Dr. András Kis - MATE Research
Overview
András Kis deals with the transgenesis and genome editing of monocotyledonous plants. He investigates RNA interference pathways in barley and wheat and works on the development of economically useful traits in these plants using CRISPR/Cas9 technology. In addition, he examines the genome interactions of wheat x barley hybrid.
Research keywords:
Publications
1/ Mohammad Ali, Dávid Polgári, Adél Sepsi, Levente Kontra, Ágnes Dalmadi, Zoltán Havelda, László Sági and András Kis (2024), Rapid and cost-effective molecular karyotyping in wheat, barley, and their cross-progeny by chromosome-specific multiplex PCR, Plant Methods, 20: 37, doi: 10.1186/s13007-024-01162-x
2/ Edit Mihók, Dávid Polgári, Andrea Lenykó-Thegze, Diána Makai, Attila Fábián, Mohammad Ali, András Kis, Adél Sepsi, László Sági (2024), Plasticity of parental CENH3 incorporation into the centromeres in wheat × barley F1 hybrids, Frontiers in Plant Science, 15: 1324817, doi: 10.3389/fpls.2024.1324817
3/ András Kis, Dávid Polgária, Ágnes Dalmadi, Imtiaz Ahmad, Marianna Rakszegi, László Sági, Tibor Csorba & Zoltán Havelda (2024), Targeted mutations in the GW2.1 gene conversely modulate grain quality and quantity in barley. Plant Science, 340, 111968., doi: 10.1016/j.plantsci.2023.111968
4/ Kis, A., Hamar, É., Tholt, G., Bán, R., & Havelda, Z. (2019), Creating highly efficient resistance against Wheat dwarf virus in barley by employing CRISPR/Cas9 system. Plant Biotechnology Journal, 17, 1004 doi: 10.1111/pbi.13077
5/ Kis, A., Tholt, G., Ivanics, M., Várallyay, É., Jenes, B. and Havelda, Z. (2016), Polycistronic artificial miRNA-mediated resistance to Wheat dwarf virus in barley is highly efficient at low temperature. Molecular Plant Pathology. 17: 427–437. doi: 10.1111/mpp.12291
Projects
1/ Establishment of genome editing in barley and other crop species for research and crop improvement
The CRISPR/Cas9 system, a swift and precise genome editing tool, is poised for integration into Hungarian research. Our experiments focus on economically vital barley, utilizing established lab techniques to create CRISPR/Cas9-edited plants. Targets include RNA interference components, a key research area, exploring their role in barley development and stress response. CRISPR/Cas9 allows direct genome modifications in local cultivars, expediting trait introduction without traditional breeding delays. This system offers transgenic alternatives, sidestepping typical genetically modified organism concerns. We'll evaluate this aspect by targeting barley genes for trait improvement. Additionally, we'll extend genome editing efforts to wheat, a critical Hungarian crop.
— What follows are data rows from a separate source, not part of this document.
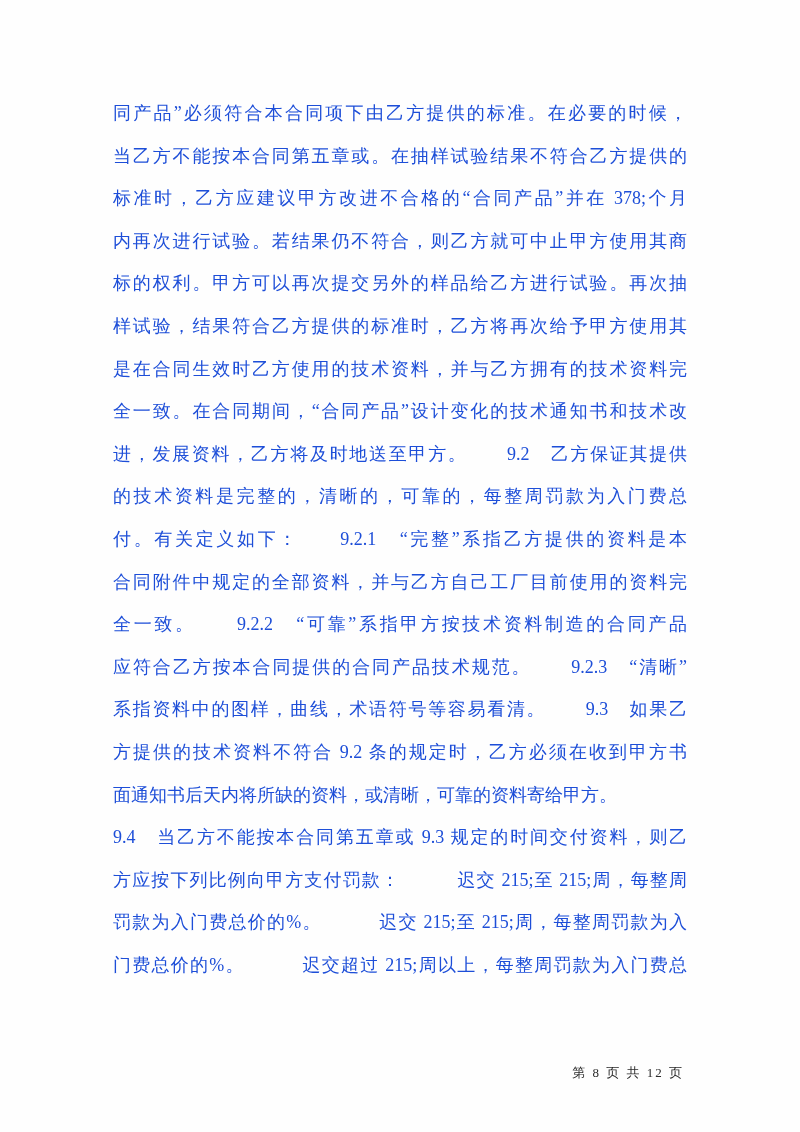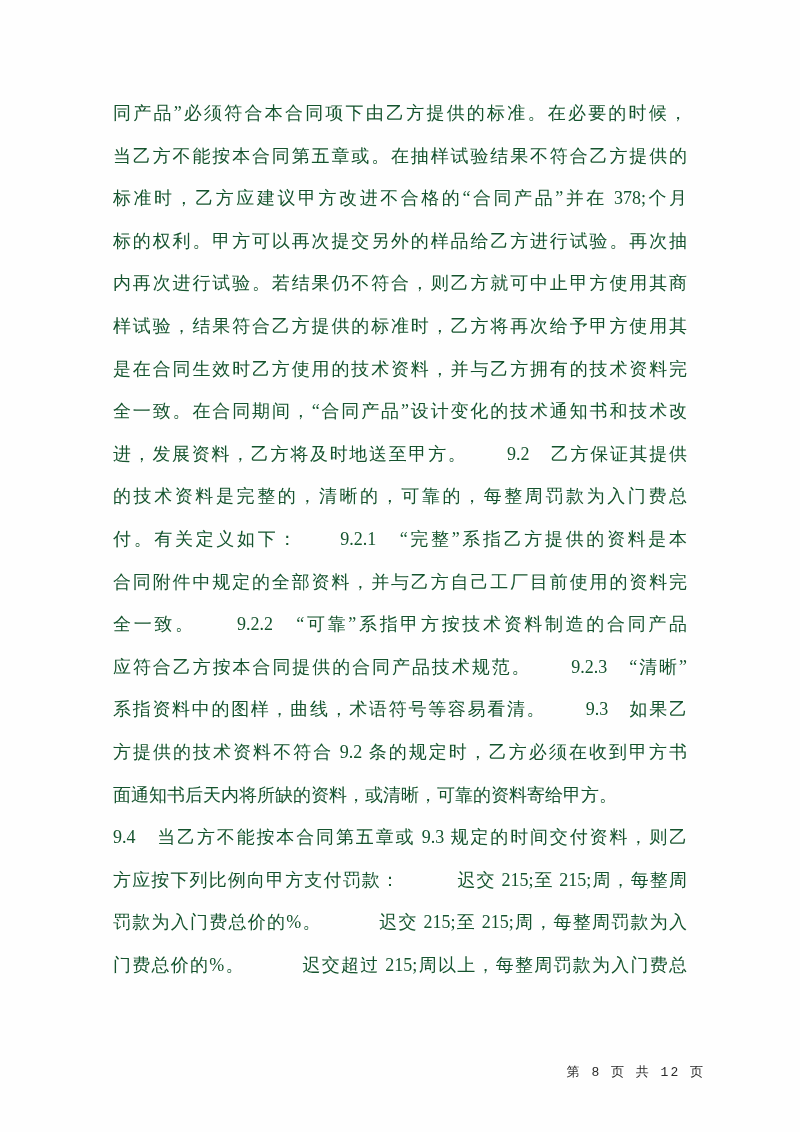--- a/index.html
+++ b/index.html
@@ -29,7 +29,7 @@
     height: 42.6px;
     line-height: 42.6px;
     font-size: 18px;
-    color: #14532d;
+    color: #1d4ed8;
     white-space: pre-wrap;
     overflow: hidden;
     text-align: justify;

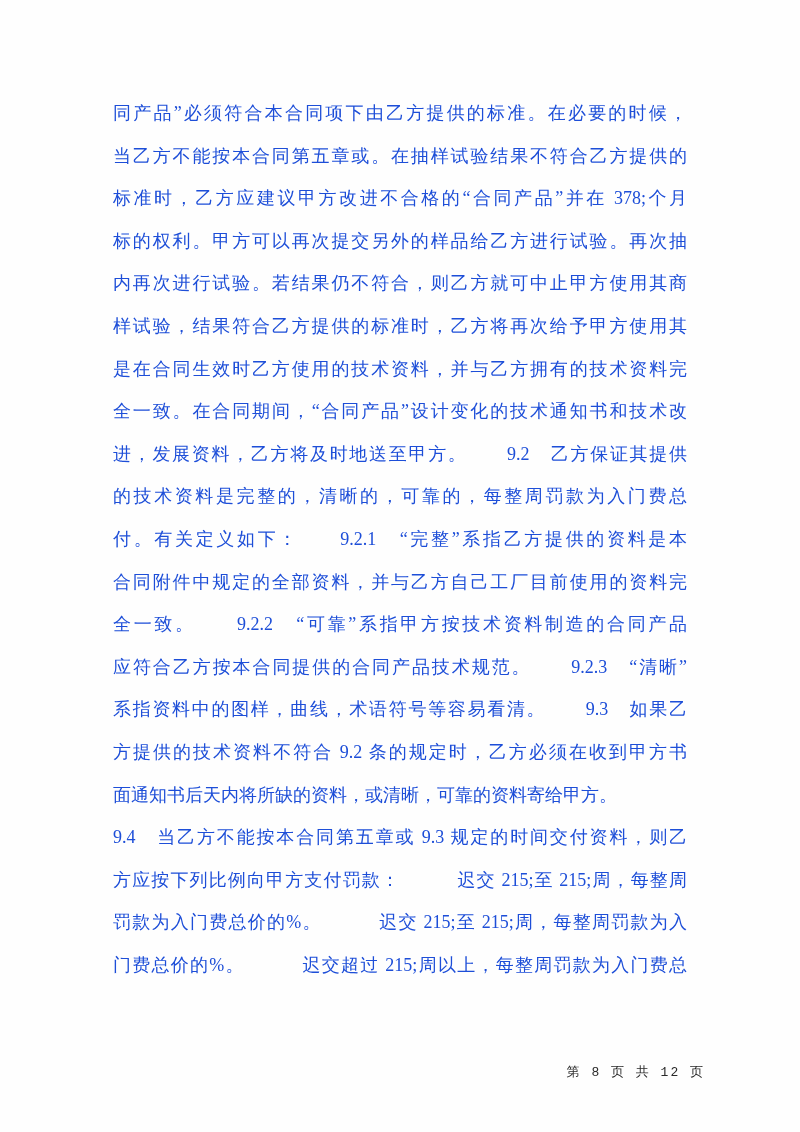--- a/index.html
+++ b/index.html
@@ -59,8 +59,8 @@
       <div class="line">同产品”必须符合本合同项下由乙方提供的标准。在必要的时候，</div>
       <div class="line">当乙方不能按本合同第五章或。在抽样试验结果不符合乙方提供的</div>
       <div class="line">标准时，乙方应建议甲方改进不合格的“合同产品”并在 378;个月</div>
+      <div class="line">内再次进行试验。若结果仍不符合，则乙方就可中止甲方使用其商</div>
       <div class="line">标的权利。甲方可以再次提交另外的样品给乙方进行试验。再次抽</div>
-      <div class="line">内再次进行试验。若结果仍不符合，则乙方就可中止甲方使用其商</div>
       <div class="line">样试验，结果符合乙方提供的标准时，乙方将再次给予甲方使用其</div>
       <div class="line">是在合同生效时乙方使用的技术资料，并与乙方拥有的技术资料完</div>
       <div class="line">全一致。在合同期间，“合同产品”设计变化的技术通知书和技术改</div>

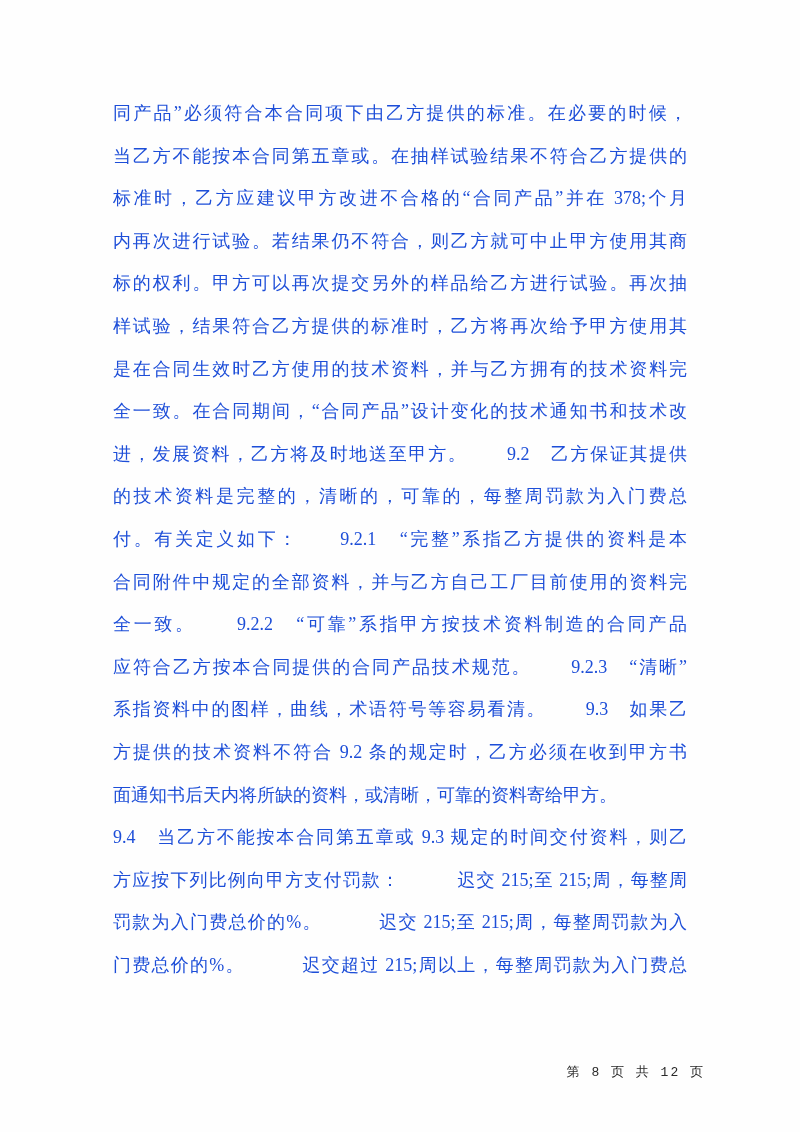--- a/index.html
+++ b/index.html
@@ -43,12 +43,12 @@
   .footer {
     position: absolute;
     top: 1048px;
-    right: 95px;
+    right: 116px;
     font-size: 13px;
     color: #2a2a2a;
     letter-spacing: 2px;
     white-space: pre;
-    font-family: Liberation Mono, monospace;
+    font-family: Liberation Serif, serif;
   }
 </style>
 </head>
2/ Investigation of heat stress linked RNAi and crop quality determining genes by genome editing technology in barley
Genome editing revolutionizes site-directed mutagenesis in molecular biology. Our lab pioneers barley genome editing, expanding experiments. Using bioinformatics, we'll pinpoint RNA interference factors (DCL, AGO, RDR) in barley. Heat stress-related factors will be identified via gene expression analysis in treated plants, followed by genome editing to understand their role in stress response. We'll also target the SIX-ROWED SPIKE (VRS) gene for enhanced grain characteristics. To bolster reliability, we'll develop a high-fidelity, plant-specific Cas9 construct based on published functional studies.
3/ Investigation of the regulation and activity of RNA interference executor complexes in model and crop plants
RNA interference (RNAi), a small non-coding RNA (smRNA) system, regulates gene expression, development, stresses, epigenetics, and defense. Micro (mi) RNAs and small interfering (si) RNAs control target RNAs through degradation or repression. The RNA-induced silencing complex (RISC) features ARGONAUTE1 (AGO1), pivotal in siRNA and miRNA pathways. AGO1 regulation, influenced by miR168, exhibits unique aspects compared to canonical miRNA control. Our goal is to explore fine-tuned, tissue-specific AGO1 activity, unveiling specific regulatory processes and its role in development. Utilizing size separation, we'll analyze RISC-bound smRNAs through next-generation sequencing, shedding light on loading regulation. A novel gain-of-function mutant screen will identify factors modulating the RNA interference pathway. Results will be applied to economically crucial crops like pepper and wheat.